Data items
* * * *
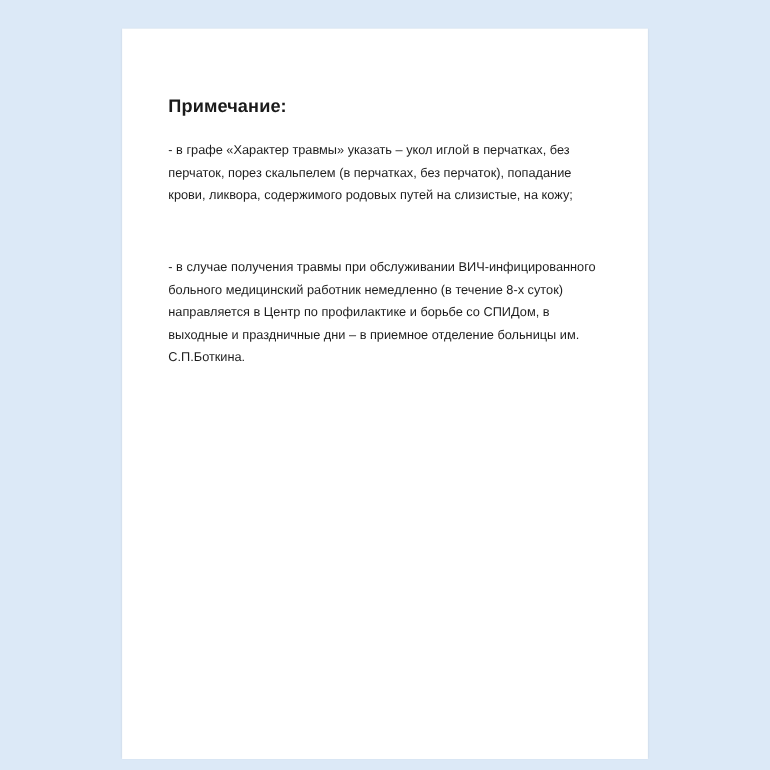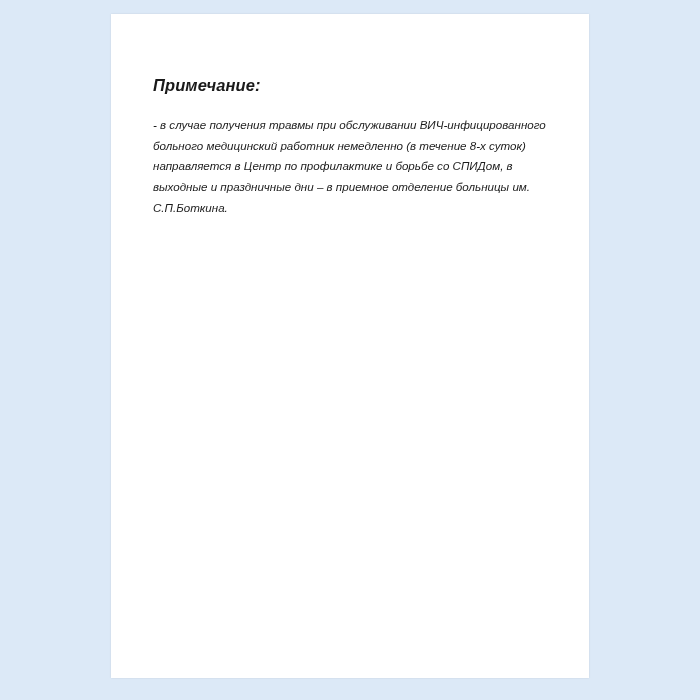--- a/index.html
+++ b/index.html
@@ -17,24 +17,23 @@
     width: 700px;
     height: 700px;
     display: flex;
     align-items: flex-start;
     justify-content: center;
   }
   .page {
     position: relative;
     width: 478px;
     height: 664px;
-    margin-top: 14px;
+    margin-top: 26px;
     background: #ffffff;
     box-shadow: 0 0 2px rgba(0,0,0,0.10);
-    font-style: italic;
   }
   .doc-body {
     position: absolute;
     left: 42px;
     top: 62px;
     right: 34px;
   }
   .doc-heading {
     font-size: 16.5px;
     font-weight: bold;
@@ -53,16 +52,17 @@
     margin-top: 44px;
   }
 </style>
 </head>
 <body>
 
 <div class="page-wrap">
   <div class="page">
     <div class="doc-body">
       <h1 class="doc-heading">Примечание:</h1>
+      <p class="doc-para">- в графе «Характер травмы» указать – укол иглой в перчатках, без перчаток, порез скальпелем (в перчатках, без перчаток), попадание крови, ликвора, содержимого родовых путей на слизистые, на кожу;</p>
       <p class="doc-para">- в случае получения травмы при обслуживании ВИЧ-инфицированного больного медицинский работник немедленно (в течение 8-х суток) направляется в Центр по профилактике и борьбе со СПИДом, в выходные и праздничные дни – в приемное отделение больницы им. С.П.Боткина.</p>
     </div>
   </div>
 </div>
 
 </body></html>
* * * *
## Goal of the exercise
Give back each entry exactly as it appears. Leave pictures out.

## Answer for the task
--- a/index.html
+++ b/index.html
@@ -17,24 +17,23 @@
     width: 700px;
     height: 700px;
     display: flex;
     align-items: flex-start;
     justify-content: center;
   }
   .page {
     position: relative;
     width: 478px;
     height: 664px;
-    margin-top: 14px;
+    margin-top: 26px;
     background: #ffffff;
     box-shadow: 0 0 2px rgba(0,0,0,0.10);
-    font-style: italic;
   }
   .doc-body {
     position: absolute;
     left: 42px;
     top: 62px;
     right: 34px;
   }
   .doc-heading {
     font-size: 16.5px;
     font-weight: bold;
@@ -53,16 +52,17 @@
     margin-top: 44px;
   }
 </style>
 </head>
 <body>
 
 <div class="page-wrap">
   <div class="page">
     <div class="doc-body">
       <h1 class="doc-heading">Примечание:</h1>
+      <p class="doc-para">- в графе «Характер травмы» указать – укол иглой в перчатках, без перчаток, порез скальпелем (в перчатках, без перчаток), попадание крови, ликвора, содержимого родовых путей на слизистые, на кожу;</p>
       <p class="doc-para">- в случае получения травмы при обслуживании ВИЧ-инфицированного больного медицинский работник немедленно (в течение 8-х суток) направляется в Центр по профилактике и борьбе со СПИДом, в выходные и праздничные дни – в приемное отделение больницы им. С.П.Боткина.</p>
     </div>
   </div>
 </div>
 
 </body></html>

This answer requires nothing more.